• _AIM OF THE EXERCISE_
Among the entries, how many lines hold the word "file"? Respond with that number only.
START MATERIAL FOR THE TASK
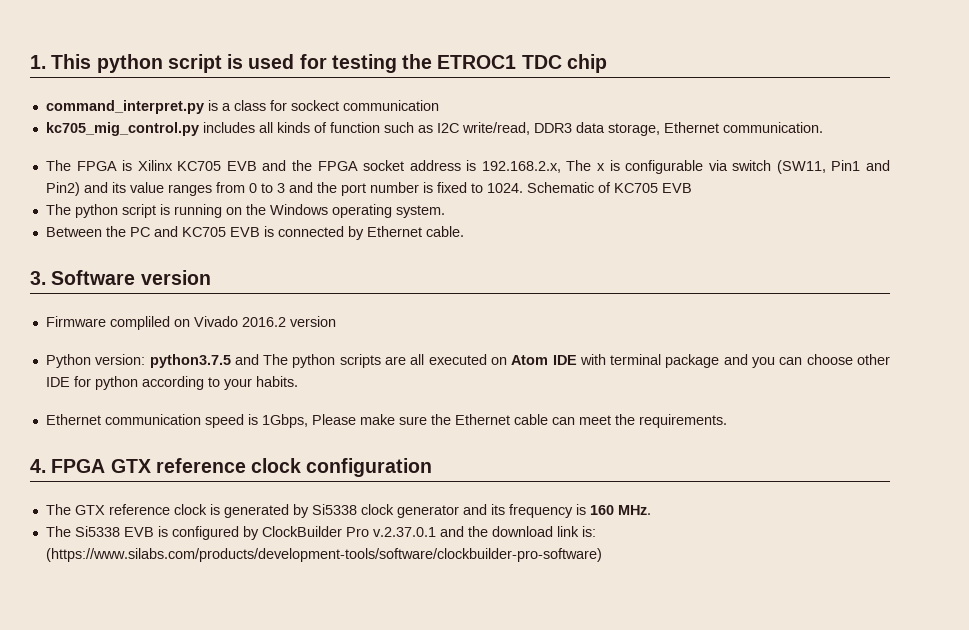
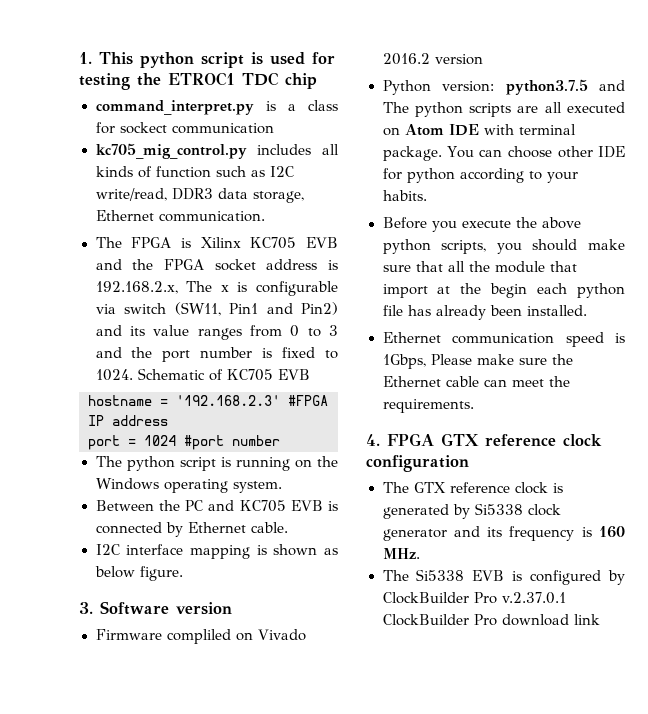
(692, 188) none -> [88,395,328,406] [88,415,168,426] [88,435,280,450] // hostname = '192.168.2.3' #FPGA IP address // port = 1024 #port number
(464, 231) none -> [95,544,338,559] [94,566,183,581] // I2C interface mapping is shown as below figure.
[665,354,776,368] package and you -> [382,146,475,161] package. You
(298, 381) none -> [382,217,581,232] [382,239,625,254] [382,261,577,273] [382,283,625,298] [382,305,587,320] // Before you execute the above python scripts, you should make sure that all the module that import at the begin each python file has already been installed.
[439,526,596,537] [45,548,602,562] and the download link is: (https://www.silabs.com/products/development-tools/software/clockbuilder-pro-software) -> [382,614,600,626] ClockBuilder Pro download link

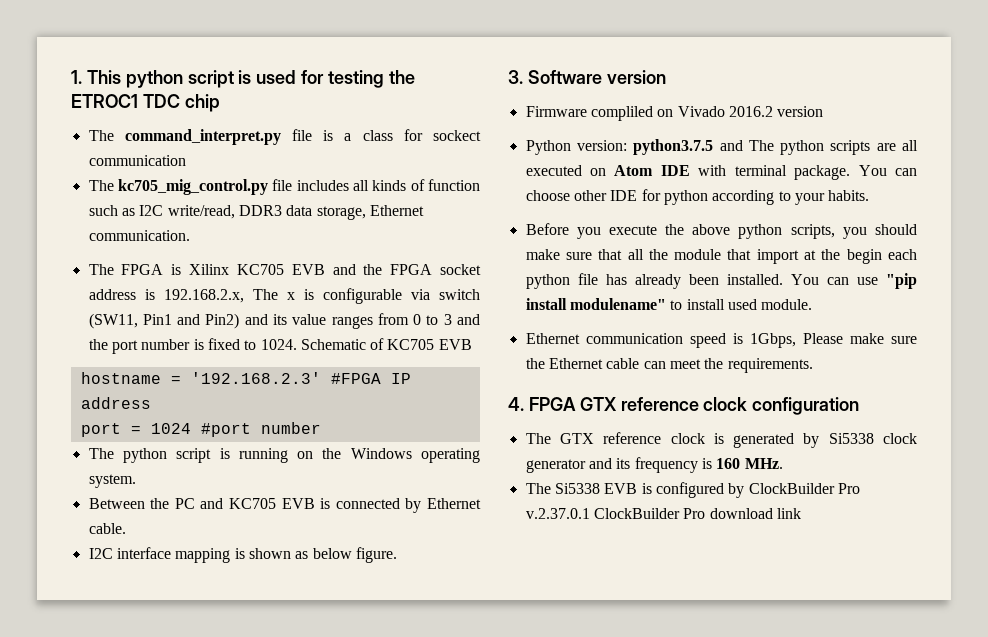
[95,100,254,115] command_interpret.py -> [88,129,312,145] The command_interpret.py file
[95,143,247,159] kc705_mig_control.py -> [88,179,293,195] The kc705_mig_control.py file
(587, 310) none -> [790,273,917,289] [525,298,813,310] You can use "pip install modulename" to install used module.

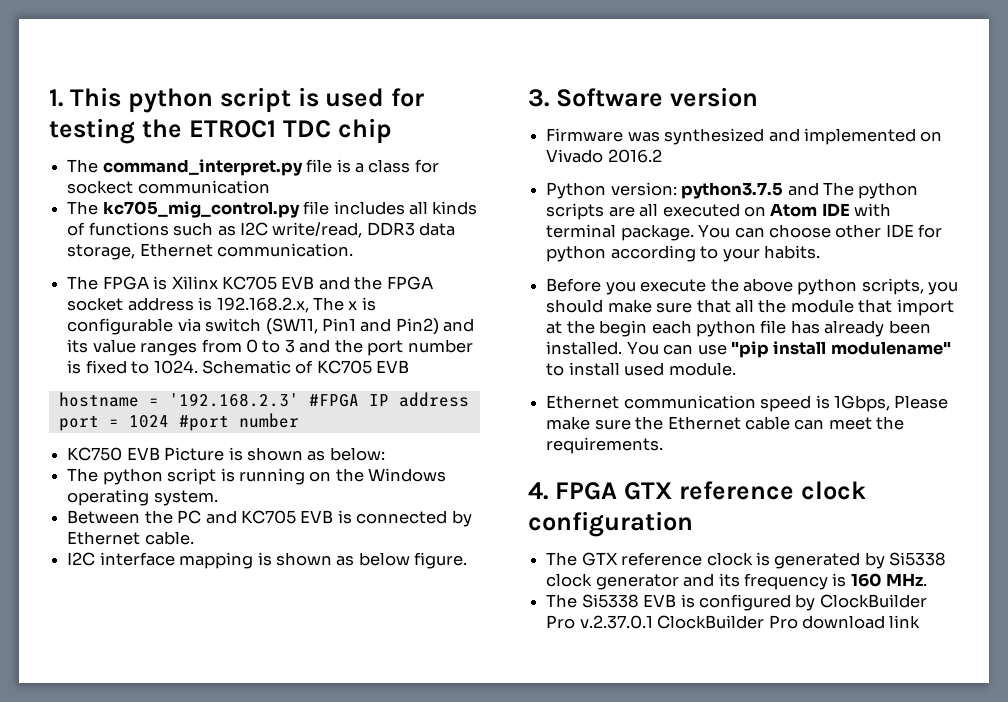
[428,179,480,191] function -> [88,222,169,236] functions
(321, 428) none -> [67,447,385,461] // KC750 EVB Picture is shown as below:
[590,106,653,121] compliled -> [627,128,916,145] was synthesized and implemented
[777,106,824,117] version -> (662, 156) none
END MATERIAL FOR THE TASK
• _WRITTEN SOLUTION_
3